Stored entries:
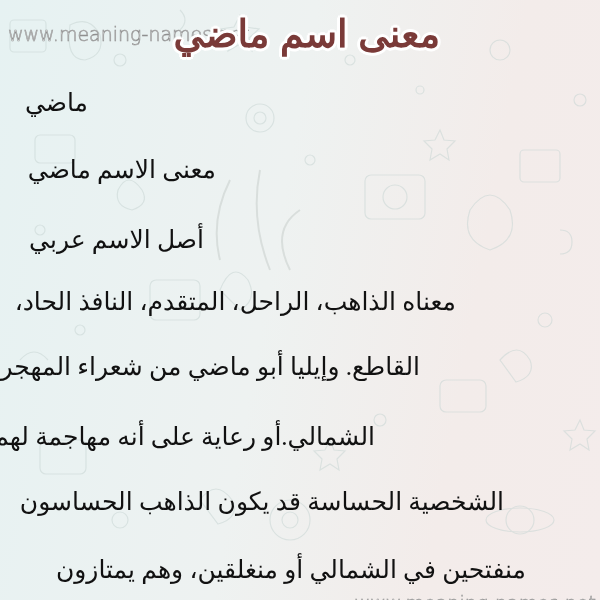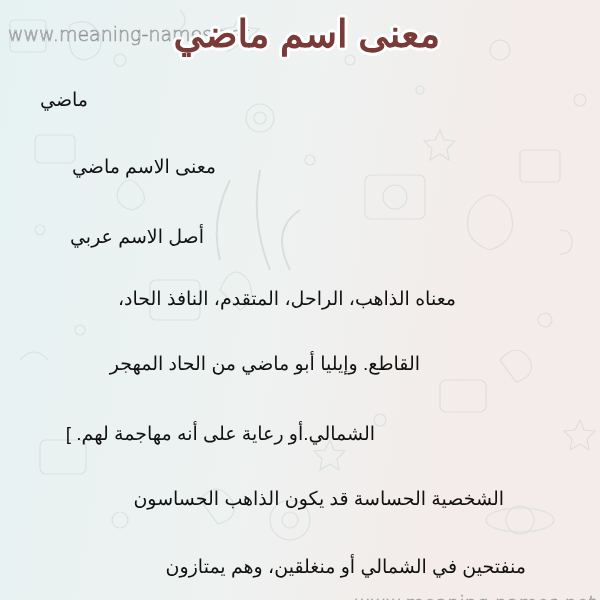"ماضي" .line { font-family: Liberation Sans, sans-serif -> Liberation Serif, serif; font-size: 19px -> 25px }
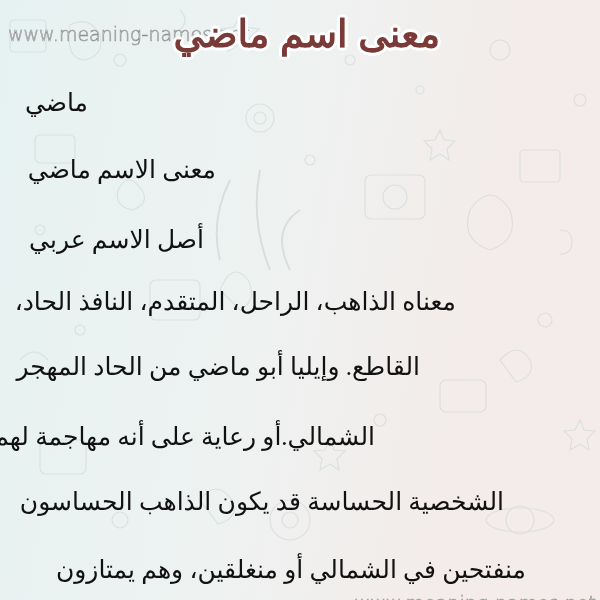"القاطع. وإيليا أبو ماضي من" div.line { text: الحاد -> شعراء }
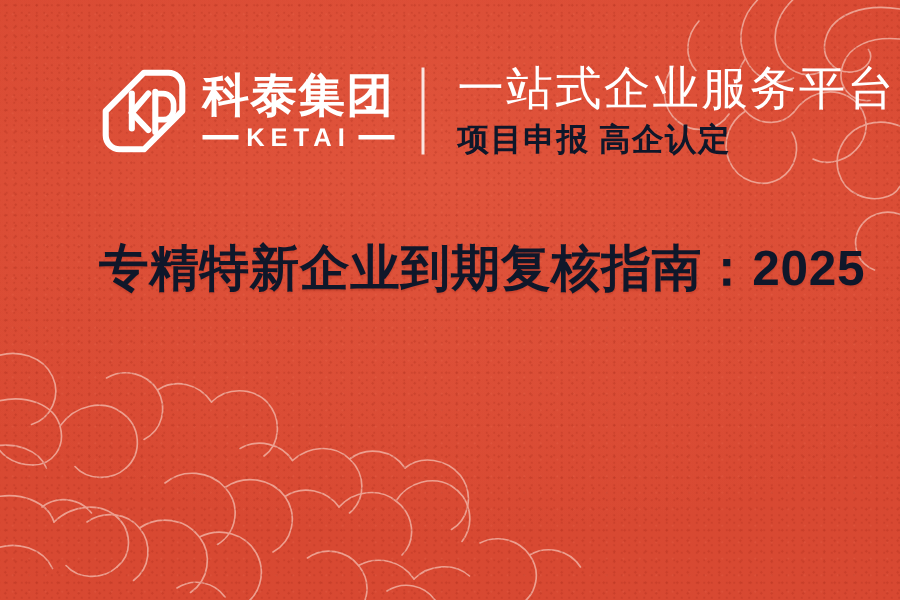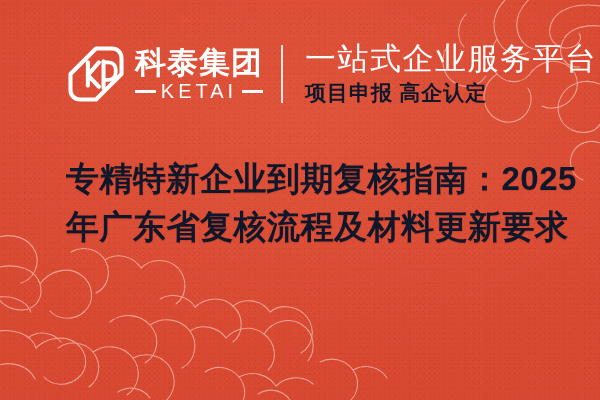"KETAI" #logo-en { font-size: 20px -> 17px; font-weight: normal -> bold }
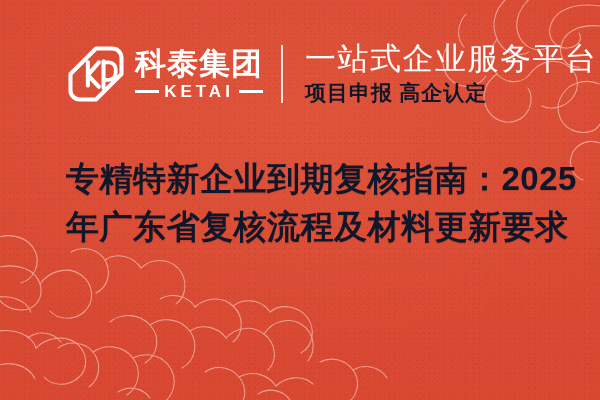"年广东省复核流程及材料更新要求" div.title-line { html: <div>年广东省复核流程及材料更新要求</div> -> none }
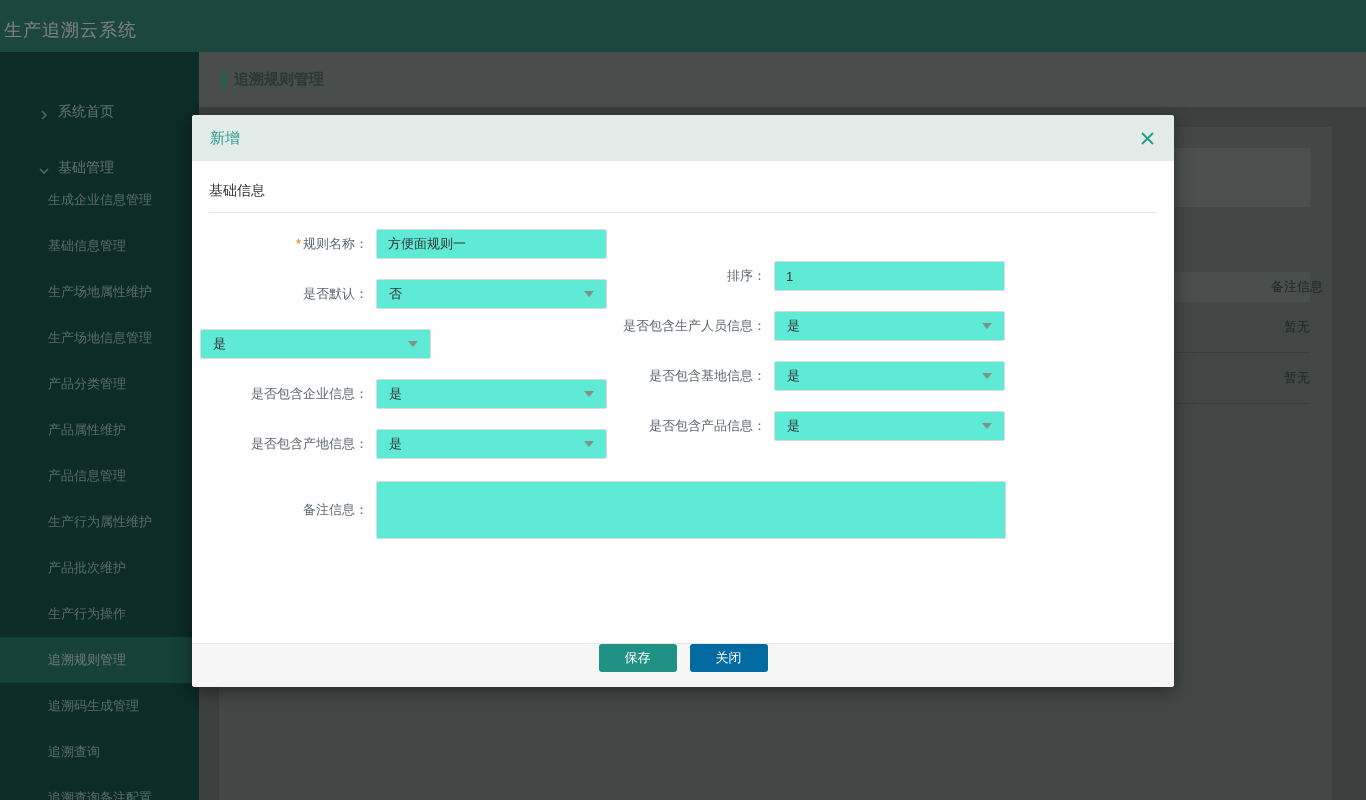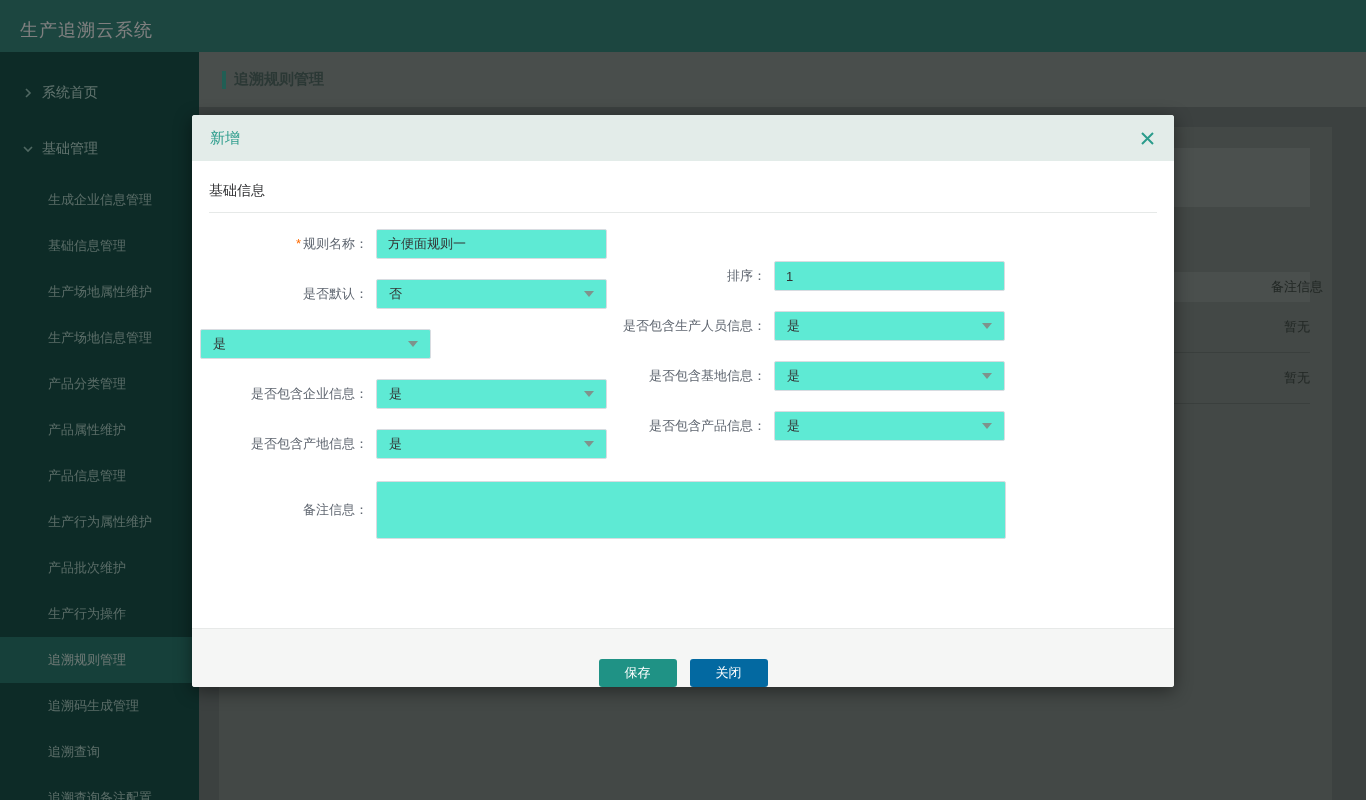"生产追溯云系统" .app-header { padding-left: 20px -> 4px }
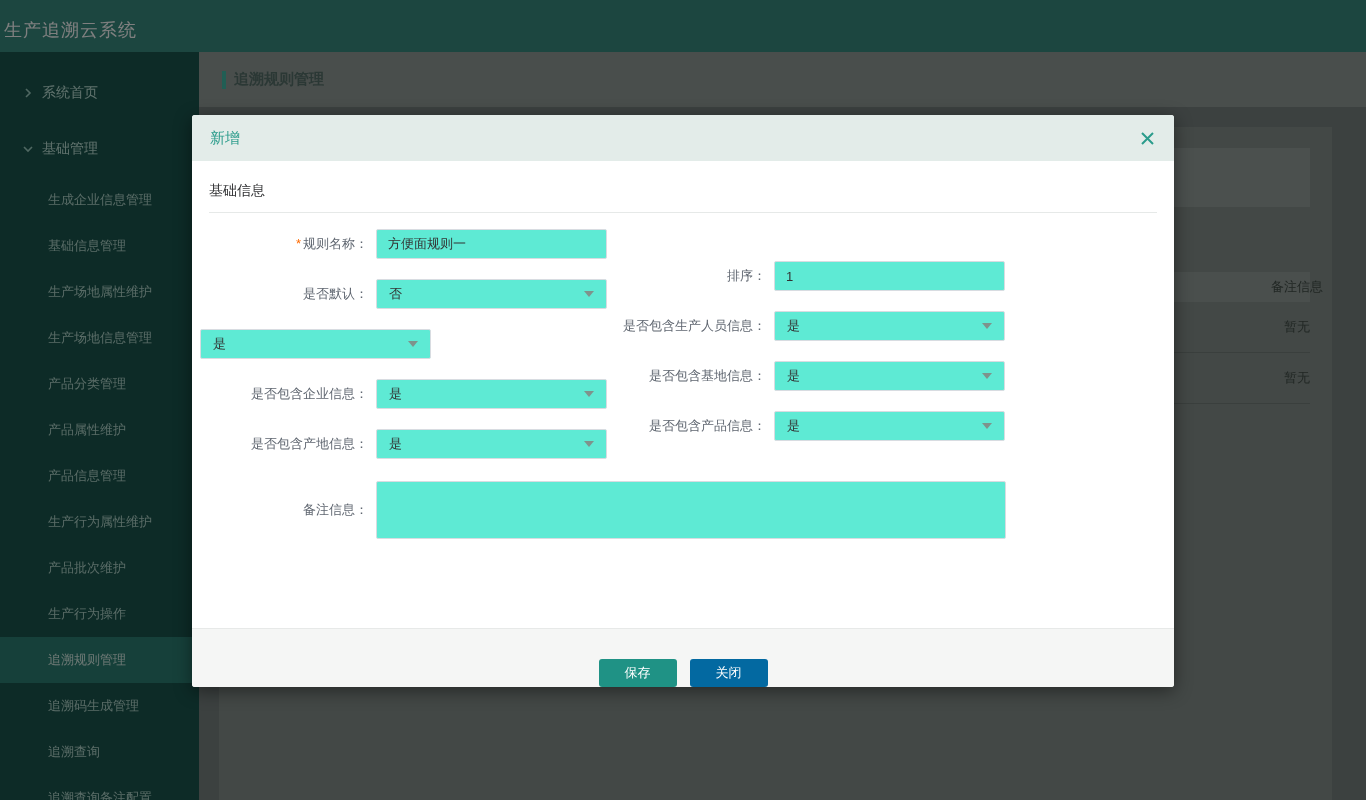"系统首页" .nav-group { align-items: center -> flex-end; padding-left: 22px -> 38px }
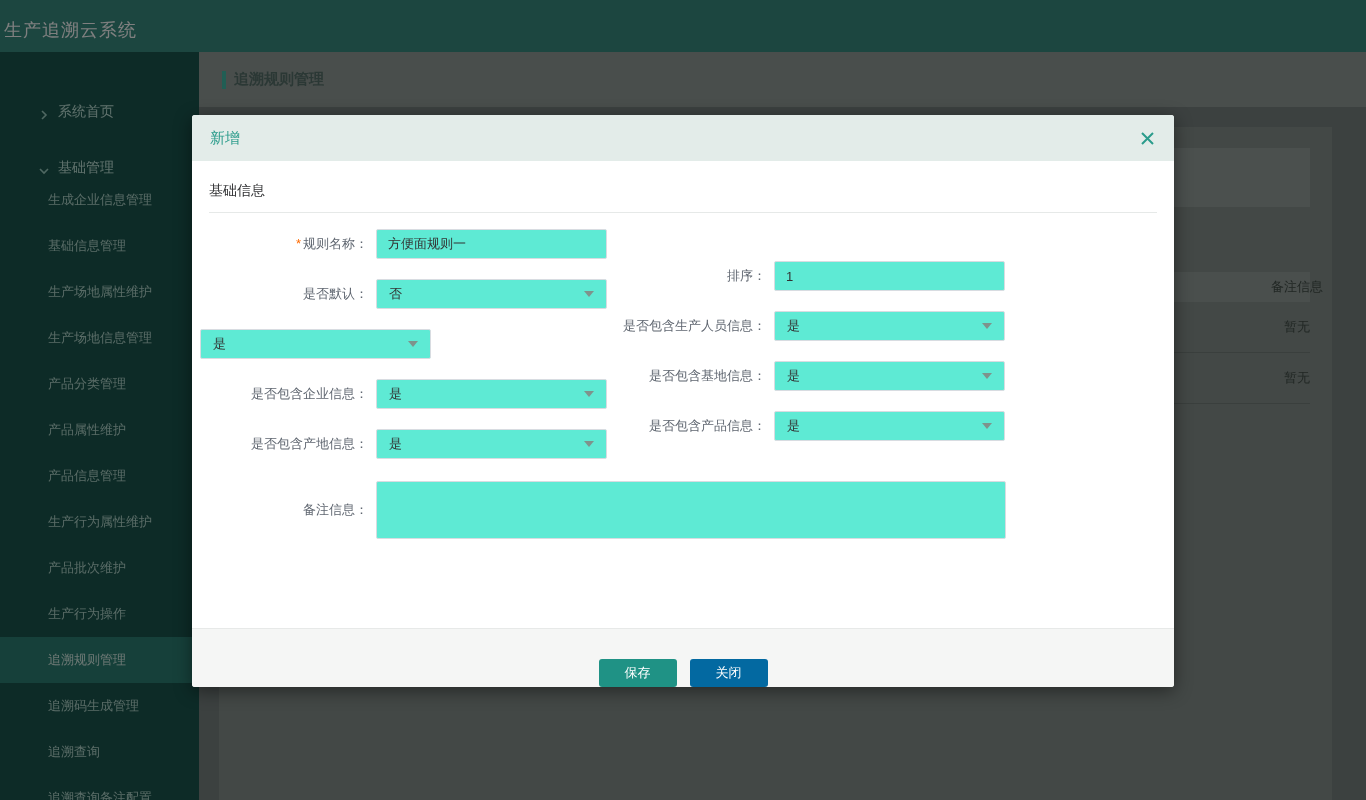"保存" .modal-footer { align-items: flex-end -> flex-start; height: 59px -> 44px }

▸ **Exercise goal**
Pictures don't belong in the copy. Restate all the entries exactly.

▸ **Result below**
"ماضي" .line { font-family: Liberation Sans, sans-serif -> Liberation Serif, serif; font-size: 19px -> 25px }
"القاطع. وإيليا أبو ماضي من" div.line { text: الحاد -> شعراء }
"KETAI" #logo-en { font-size: 20px -> 17px; font-weight: normal -> bold }
"年广东省复核流程及材料更新要求" div.title-line { html: <div>年广东省复核流程及材料更新要求</div> -> none }
"生产追溯云系统" .app-header { padding-left: 20px -> 4px }
"系统首页" .nav-group { align-items: center -> flex-end; padding-left: 22px -> 38px }
"保存" .modal-footer { align-items: flex-end -> flex-start; height: 59px -> 44px }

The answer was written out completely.